Top of Recorded information

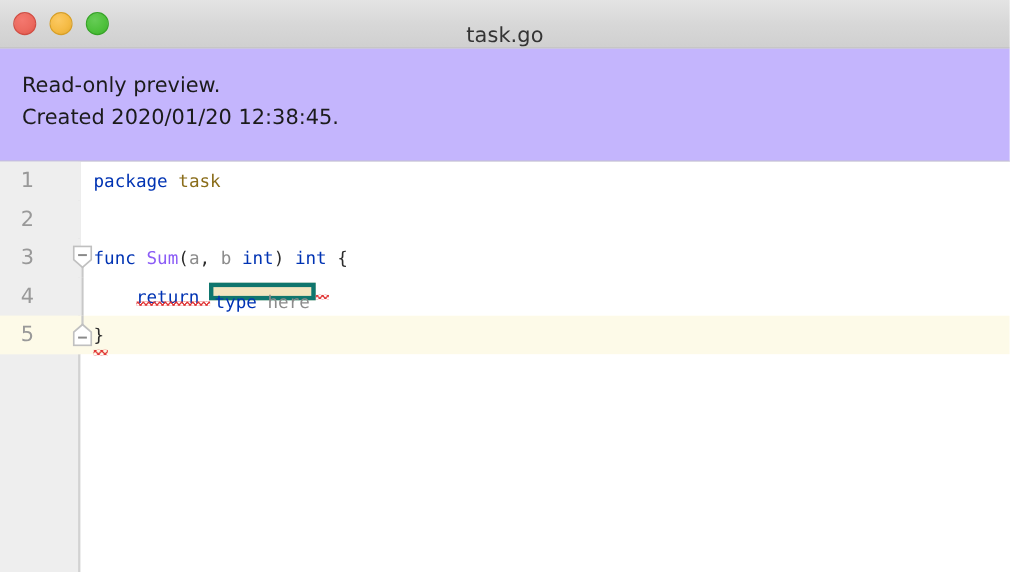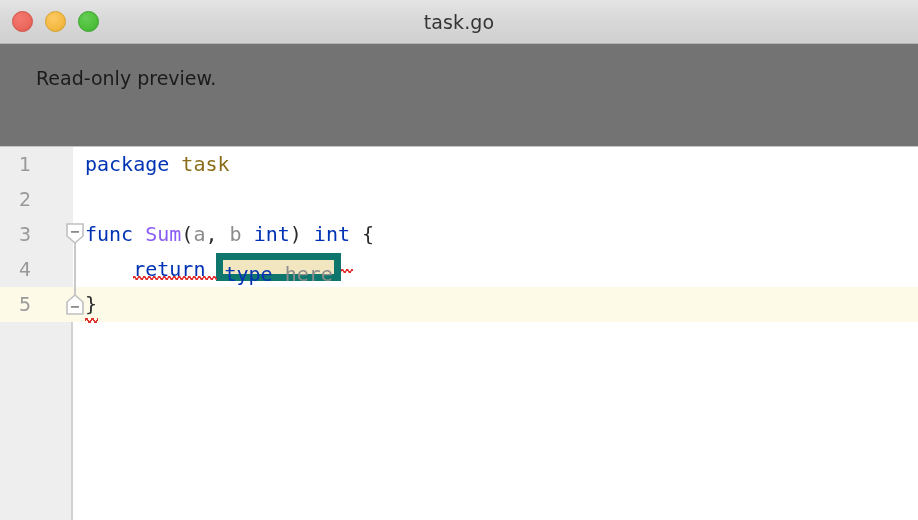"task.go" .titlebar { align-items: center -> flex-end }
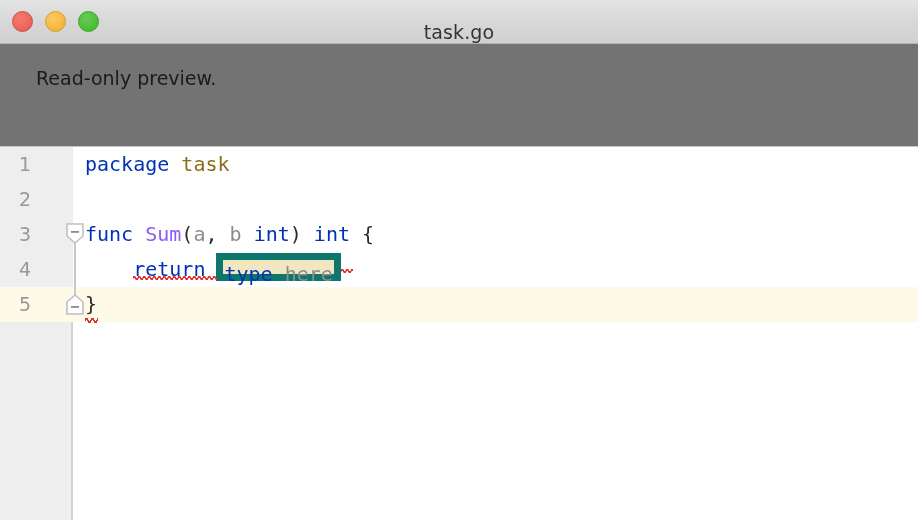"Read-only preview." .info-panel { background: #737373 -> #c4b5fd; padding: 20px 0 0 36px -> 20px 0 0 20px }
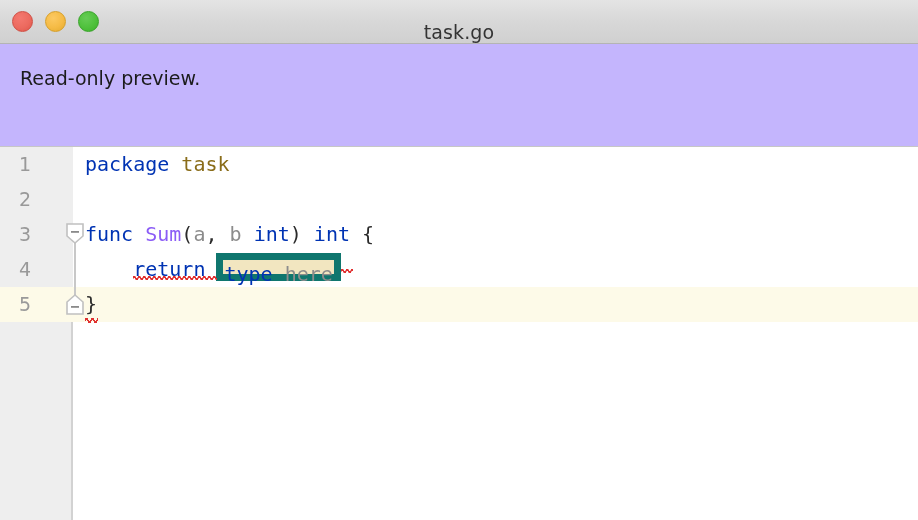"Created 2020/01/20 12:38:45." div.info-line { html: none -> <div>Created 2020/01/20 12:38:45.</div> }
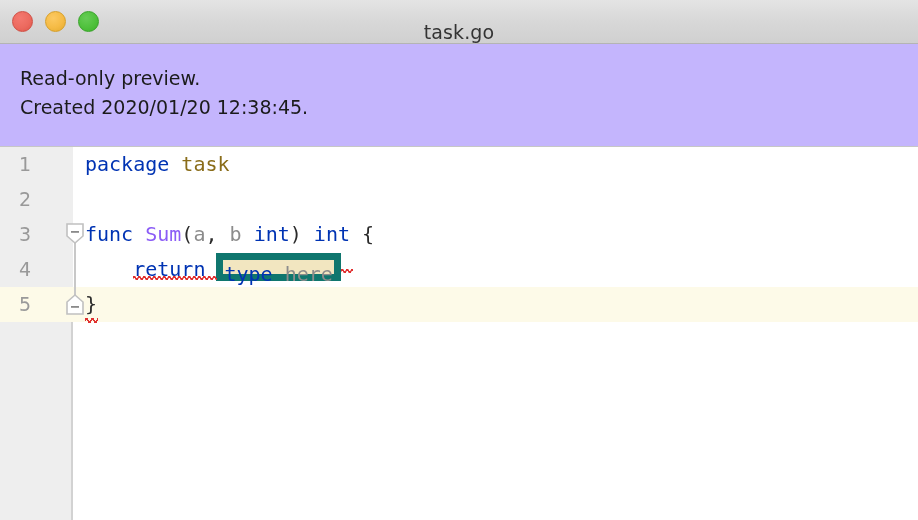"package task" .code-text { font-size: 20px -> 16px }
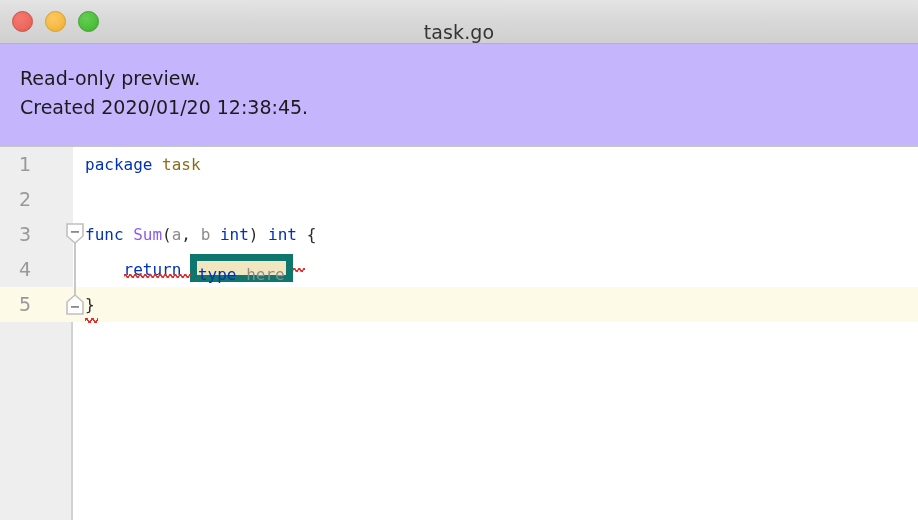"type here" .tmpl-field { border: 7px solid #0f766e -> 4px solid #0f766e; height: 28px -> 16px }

Bottom of Recorded information
Top of Recorded information

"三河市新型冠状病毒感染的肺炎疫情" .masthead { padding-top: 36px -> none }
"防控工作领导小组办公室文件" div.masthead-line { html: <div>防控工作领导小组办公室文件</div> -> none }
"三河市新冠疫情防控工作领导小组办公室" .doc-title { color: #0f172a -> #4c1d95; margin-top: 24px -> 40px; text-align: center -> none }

Bottom of Recorded information

Task: Looking at the listing above, which lines hold "masthead"? Copy every such line.

Completed task:
"三河市新型冠状病毒感染的肺炎疫情" .masthead { padding-top: 36px -> none }
"防控工作领导小组办公室文件" div.masthead-line { html: <div>防控工作领导小组办公室文件</div> -> none }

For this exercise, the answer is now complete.